Nicholas McGegan, conductor of the Philharmonia Baroque, rambled on entertainingly about the practical challenges of running a period ensemble. Among them, the strong acoustic differences among venues, which often requires re-rehearsing a performance with different parameters, like tempo, for each venue. He said they've got a church that looks like an International House of Pancakes [I call it the Concrete Tent myself] but has nice sound, another church resembling "a very elegant bathroom," and a theatre that's "as dry as James Bond's martini." Also dry: McGegan's wit.
And another one of those overenthusiastic people who wave around their artifacts of the composer's intent as if they were the holy tablets being brought down from Mount Sinai. This time the composer was Mahler, and the tablets were a score of his Fourth marked up by Willem Mengelberg with (what it said were) Mahler's instructions, and an attendant recording (made long after Mahler's time, of course). This was interesting, because I'd just gotten to the point in Robert Philip's book where he discusses how Mengelberg was his own man and didn't necessarily do exactly what Mahler wanted. Then you have to explain Bruno Walter, another conductor who worked even more closely with Mahler and carried his imprimatur, but whose performances came out quite differently. Presenter tried to square the circle by calling Walter "authorized" and Mengelberg "authentic." wtf does that distinction mean? Philip says that they both had their own styles and that Mahler, like most conducting composers, may have had his own preferences but was less interested in dictating specifics on other conductors than in ensuring that they made his music sound good, which allows for differing interpretations. That makes more sense to me.

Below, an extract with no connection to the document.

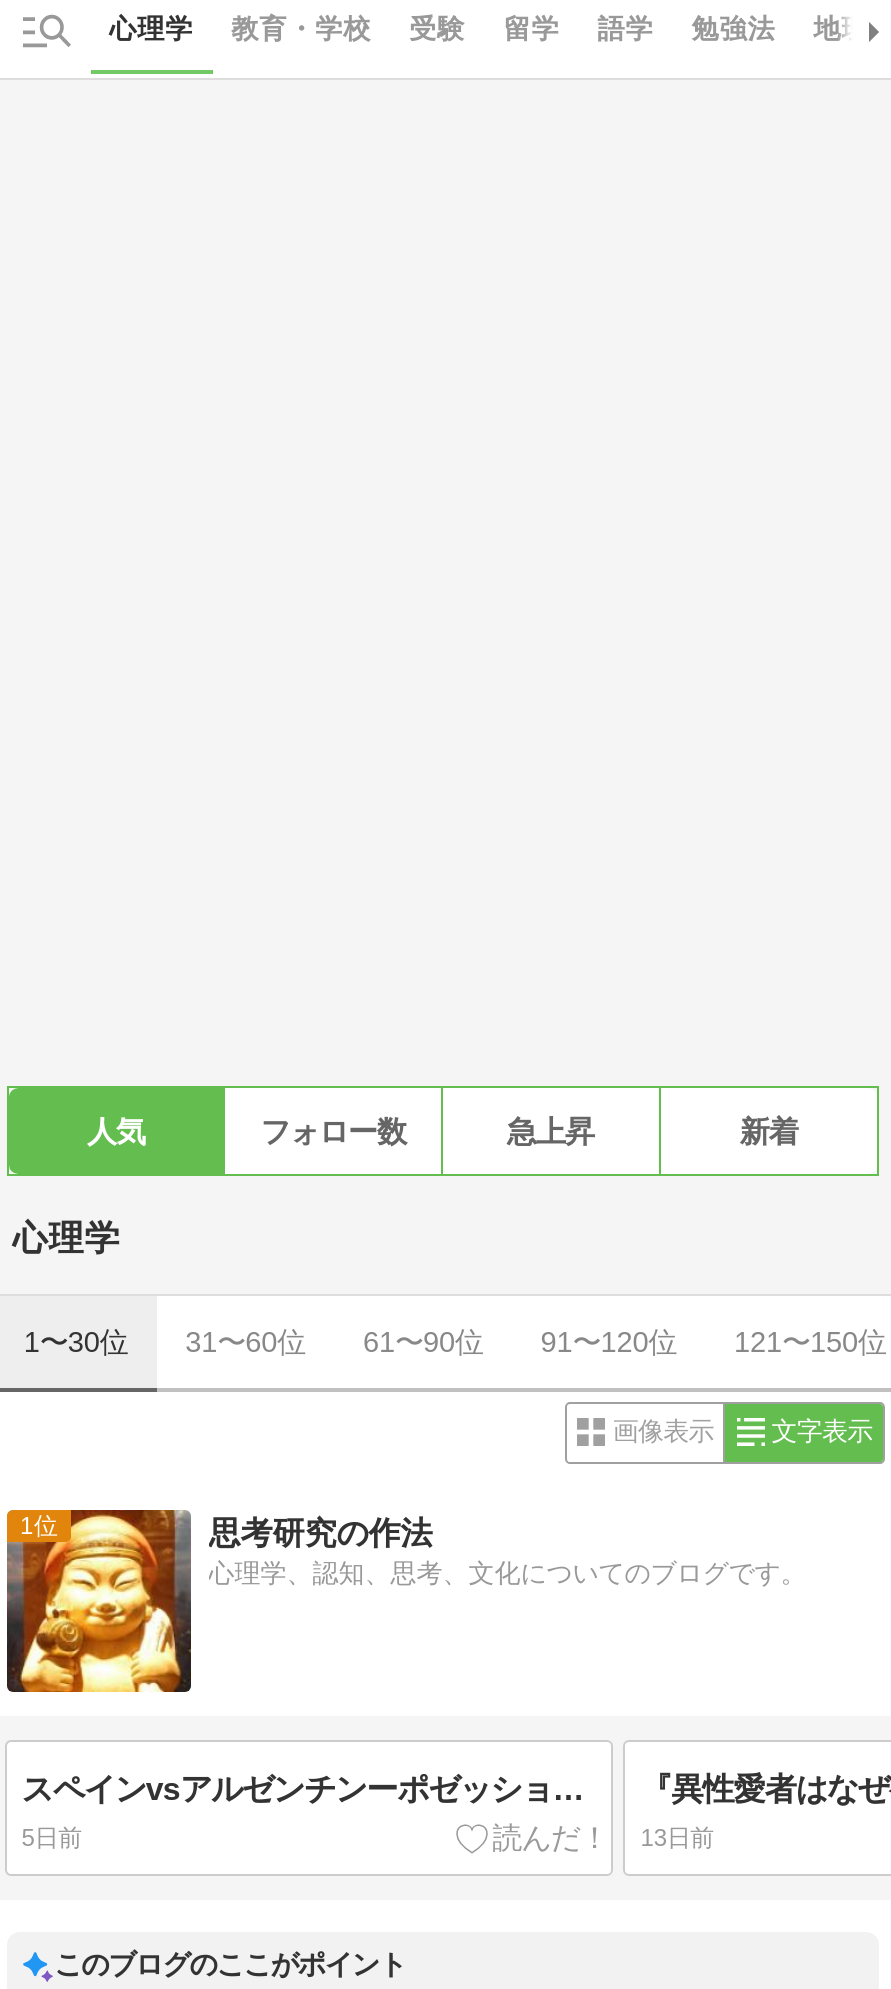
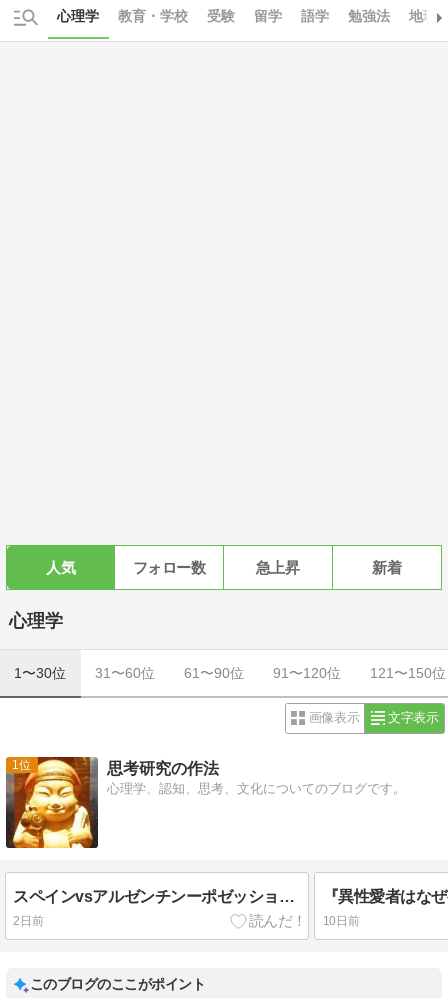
- 5日前
+ 2日前

- 13日前
+ 10日前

In the evening, a concert by the Russian Chamber Orchestra, a group almost but not quite ready for prime time, flipping "period-style" Baroque performance on its head by playing two Handel concerti grosso (Opp. 6/2 and 6/10) and one Bach Brandenburg (No. 5) in the period style of the early-mid 20C. As one of the conductors whose recordings were being used as a model was Furtwängler, not surprisingly this meant: big, heavy, slow, lugubrious. Worked out pretty well, though. After Kumaran Arul played the keyboard cadenza of the Brandenburg (on a full-size modern Steinway, because that's what they used in those far-off days of the 20C, and at about a quarter of the speed that today's harpsichordists tend to buzz it off in, too), the final cadence of the movement came thundering down with a weighty inevitability like I've never heard in a Baroque performance before. The inter-movement applause after that one was spontaneous, and deserved.